Evangeline’s second sigh of relief was not exhaled—for it was certain that Jennie was not as well as she should be.
“I’ll need some warm water to bathe her in,” Mrs. Swayze said as she approached. The woman smiled at Evangeline, and Evangeline could see the woman’s relief in the fact that the baby, at least, was well. Her warm brown eyes conveyed it perfectly.
“I’ll get that,” Calvin volunteered.
“And I’ll stay through the night with you, Mrs. LaMontagne,” Mrs. Swayze said to Evangeline. “Just in case you need help getting her fed.”
“Thank you,” Evangeline said, and she was sincerely grateful—for she couldn’t imagine how in the world she would get the baby to nurse if Jennie remained unconscious!
“I’ll be here a while longer, as well,” Doctor Swayze said. “So fear not. You’re not alone in this. It’s good that you have one another all the same. You may all be in for some long days and nights if Mrs. McKee doesn’t recover. I mean, of course, if she doesn’t recover readily.” He returned to Jennie then, again pressing a cloth to her forehead.
“Well, I think my job’s done here,” Reverend Lloyd said. “Thank the Lord,” he chuckled nervously. He reached out, shaking Calvin’s hand. “Congratulations, Calvin, on your new daughter. And my prayers are with your lovely wife…though I’m certain she will recover perfectly.”
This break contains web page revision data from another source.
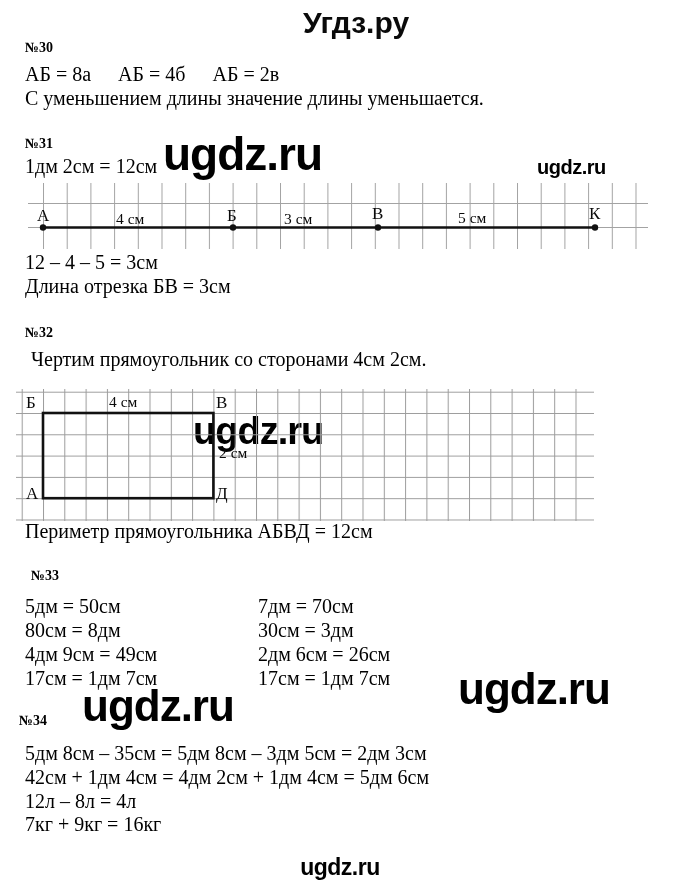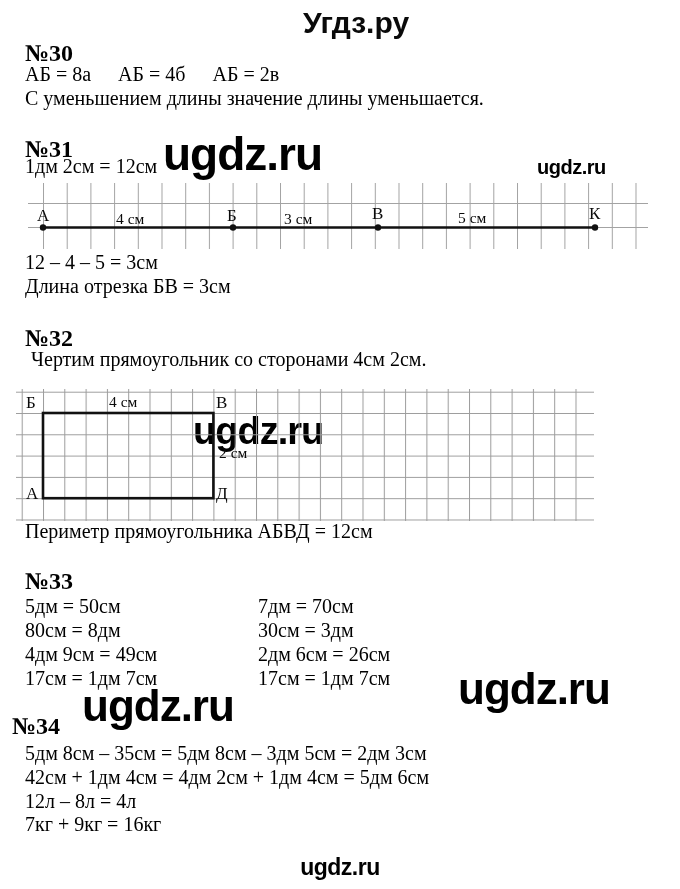--- a/index.html
+++ b/index.html
@@ -5,21 +5,21 @@
   html,body{margin:0;padding:0;background:#fff;}
   .page{
     position:relative;width:680px;height:889px;background:#ffffff;
     font-family:"Liberation Serif", serif;color:#000;overflow:hidden;
   }
   .abs{position:absolute;}
   .site-header{
     left:16px;top:6px;width:680px;text-align:center;
     font-family:"Liberation Sans", sans-serif;font-weight:700;font-size:30px;color:#0a0a0a;
   }
-  .num-label{font-weight:700;font-size:24px;}
+  .num-label{font-weight:700;font-size:14px;}
   .body-text{font-size:20px;white-space:nowrap;}
   .eq-group span{margin-right:27px;}
   .watermark{
     font-family:"Liberation Sans", sans-serif;font-weight:700;color:#000000;
     letter-spacing:-1px;white-space:nowrap;line-height:1;
   }
   .wm-31-big{left:163px;top:131px;font-size:46px;}
   .wm-31-small{left:537px;top:157px;font-size:20px;letter-spacing:-0.5px;}
   .wm-32{left:193px;top:412px;font-size:38px;}
   .wm-33-left{left:82px;top:684px;font-size:44px;}
@@ -91,42 +91,42 @@
     <text x="10" y="19" font-size="17">Б</text>
     <text x="200" y="19" font-size="17">В</text>
     <text x="10" y="110" font-size="17">А</text>
     <text x="200" y="110" font-size="17">Д</text>
     <text x="93" y="18" font-size="15.5">4 см</text>
     <text x="203" y="69" font-size="15.5">2 см</text>
   </svg>
 
   <div class="abs body-text" style="left:25px;top:520px;">Периметр прямоугольника АБВД = 12см</div>
 
-  <div class="abs num-label" style="left:25px;top:568px;">№33</div>
+  <div class="abs num-label" style="left:31px;top:568px;">№33</div>
   <div class="abs row33" style="top:595px;">
     <span class="col-left">5дм = 50см</span>
     <span class="col-right">7дм = 70см</span>
   </div>
   <div class="abs row33" style="top:619px;">
     <span class="col-left">80см = 8дм</span>
     <span class="col-right">30см = 3дм</span>
   </div>
   <div class="abs row33" style="top:643px;">
     <span class="col-left">4дм 9см = 49см</span>
     <span class="col-right">2дм 6см = 26см</span>
   </div>
   <div class="abs row33" style="top:667px;">
     <span class="col-left">17см = 1дм 7см</span>
     <span class="col-right">17см = 1дм 7см</span>
   </div>
 
   <div class="abs watermark wm-33-left">ugdz.ru</div>
   <div class="abs watermark wm-33-right">ugdz.ru</div>
 
-  <div class="abs num-label" style="left:12px;top:713px;">№34</div>
+  <div class="abs num-label" style="left:19px;top:713px;">№34</div>
   <div class="abs body-text" style="left:25px;top:742px;">5дм 8см – 35см = 5дм 8см – 3дм 5см = 2дм 3см</div>
   <div class="abs body-text" style="left:25px;top:766px;">42см + 1дм 4см = 4дм 2см + 1дм 4см = 5дм 6см</div>
   <div class="abs body-text" style="left:25px;top:790px;">12л – 8л = 4л</div>
   <div class="abs body-text" style="left:25px;top:813px;">7кг + 9кг = 16кг</div>
 
   <div class="abs watermark footer-wm">ugdz.ru</div>
 
 </div>
 
 </body></html>

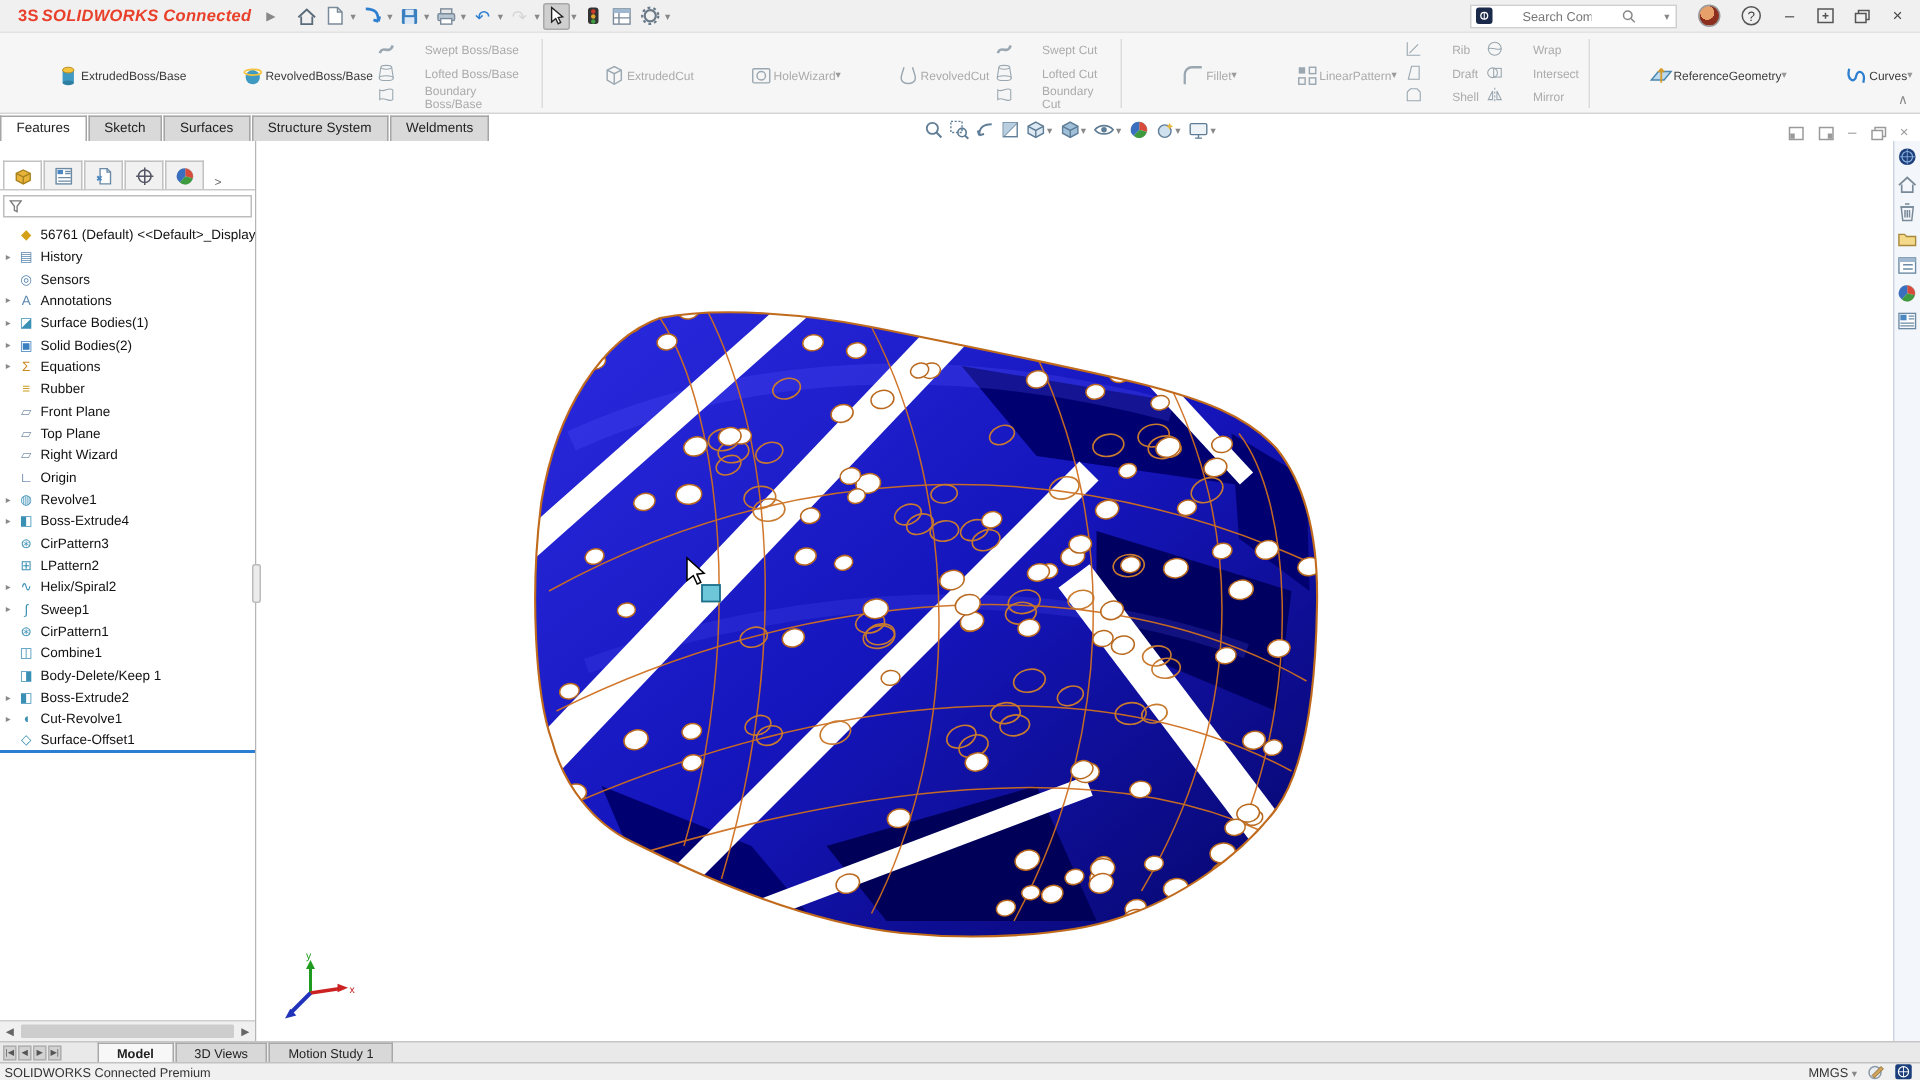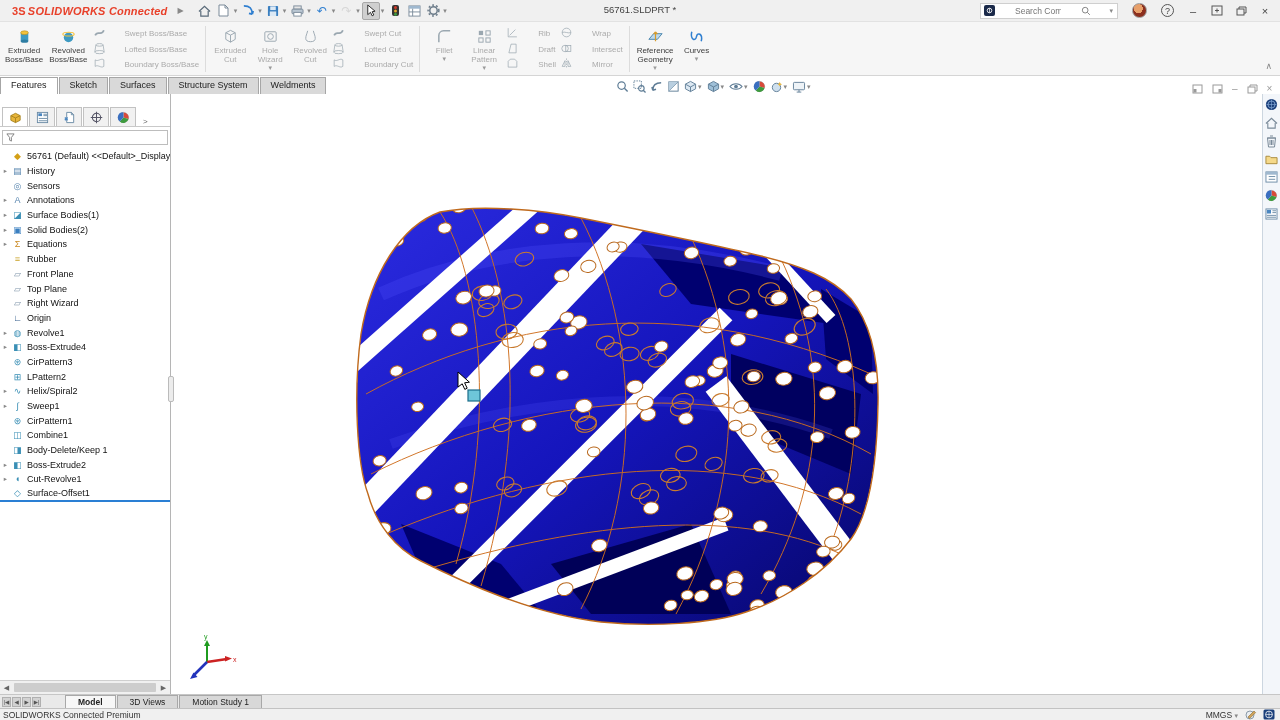--- a/index.html
+++ b/index.html
@@ -31,22 +31,22 @@
   .avatar{width:15px;height:15px;border-radius:50%;background:radial-gradient(circle at 40% 35%,#e8a06a 0 40%,#8c2f1e 41%);border:1px solid #999;margin:0 6px;z-index:2;}
   .help-circ{width:13px;height:13px;border:1.2px solid #555;border-radius:50%;
     display:flex;align-items:center;justify-content:center;font-size:9px;color:#444;margin:0 6px;z-index:2;}
   .winbtn{width:22px;height:18px;display:flex;align-items:center;justify-content:center;
     color:#444;font-size:11px;z-index:2;}
   
   .ribbon{height:54px;background:#f6f6f6;border-bottom:1px solid #d5d5d5;
     display:flex;align-items:stretch;padding:1px 2px 0 2px;position:relative;}
   .rgroup{display:flex;align-items:stretch;}
   .rsep{width:1px;background:#dcdcdc;margin:3px 4px;}
-  .rbtn-large{display:flex;flex-direction:column;align-items:center;justify-content:flex-start;
-    padding:3px 3px 0 3px;min-width:40px;text-align:center;line-height:9px;font-size:8px;color:#3c3c3c;}
+  .rbtn-large{display:flex;flex-direction:row;align-items:center;justify-content:flex-start;
+    padding:3px 3px 0 3px;min-width:40px;text-align:center;line-height:9px;font-size:8px;color:#3c3c3c;margin-left:32px;}
   .rbtn-large .bicon{height:20px;display:flex;align-items:center;}
   .rbtn-large.disabled{color:#ababab;}
   .rcol{display:flex;flex-direction:column;justify-content:space-between;padding:3px 2px;}
   .rbtn-small{display:flex;align-items:center;gap:3px;font-size:8px;color:#3c3c3c;height:15px;}
   .rbtn-small.disabled{color:#ababab;gap:19px;}
   .rbtn-small svg{flex:0 0 auto;}
   .rdrop{color:#9a9a9a;font-size:7px;line-height:7px;}
   .ribbon-collapse{position:absolute;right:8px;bottom:4px;color:#8a8a8a;font-size:9px;}
   
   .tabstrip{height:18px;background:#fff;display:flex;align-items:flex-end;position:relative;}
@@ -177,21 +177,20 @@
           </svg>
         </span>
         <span class="tbtn">
           <svg width="13" height="13" viewBox="0 0 14 14">
             <circle cx="7" cy="7" r="4" fill="none" stroke="#6a7a88" stroke-width="1.6"></circle>
             <circle cx="7" cy="7" r="5.8" fill="none" stroke="#6a7a88" stroke-width="1.6" stroke-dasharray="2 2.2"></circle>
           </svg>
         </span>
         <span class="tcaret">▾</span>
       </span>
-    <div class="doc-title">56761.SLDPRT *</div>
     <span class="tb-spacer"></span>
     <div class="searchbox">
       <span class="sq-3ds">
         <svg width="7" height="7" viewBox="0 0 8 8">
             <circle cx="4" cy="4" r="2.6" fill="none" stroke="#fff" stroke-width="1"></circle>
             <path d="M4 1.4 v5.2" stroke="#fff" stroke-width=".8"></path>
           </svg>
       </span>
       <input placeholder="Search Commands" style="">
       <svg width="10" height="10" viewBox="0 0 12 12">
“Thank you, Reverend,” Calvin said.
Reverend Lloyd turned to Evangeline then. He looked from her to Hutch and back, saying, “And congratulations to you too, Mr. and Mrs. LaMontagne. A wedding and a new baby…all in the same night!” He chuckled again. “I’m quite overwhelmed with joy myself.” He smiled and turned toward the door. “I’ll see myself out, but be sure to collect me if there’s any further need of my services or company.”
“I’ll start heating up that water now, Mrs. Swayze,” Calvin said then.
As he headed for the kitchen, Evangeline stood rather stunned. “Did he really marry us then?” she asked Hutch. “Legally? I mean, Jennie isn’t…she’ll recover. The baby and Jennie will…you only married me because you thought…we all thought…Jennie thought…”
Hutch gazed at her a moment, saying, “We married in front of God and everyone, Evangeline.” He pressed his finger to the baby’s palm and smiled when she clasped it. Then he looked at Evangeline again; his face was so close to hers that she could feel his sweet breath on her lips. His dark eyes fairly smoldered with the powerful allure he owned—
and
with an infallible determination. “And besides,” he continued, “I’d like to think I’m at least a little step up from that old poet back in Meadowlark Lake. Hmm?”
Evangeline stood awestruck, shocked into silence.
“Come along, Mrs. LaMontagne,” Mrs. Swayze said then. “Let’s see if we can get this little princess feeding while her daddy warms up her bath water.”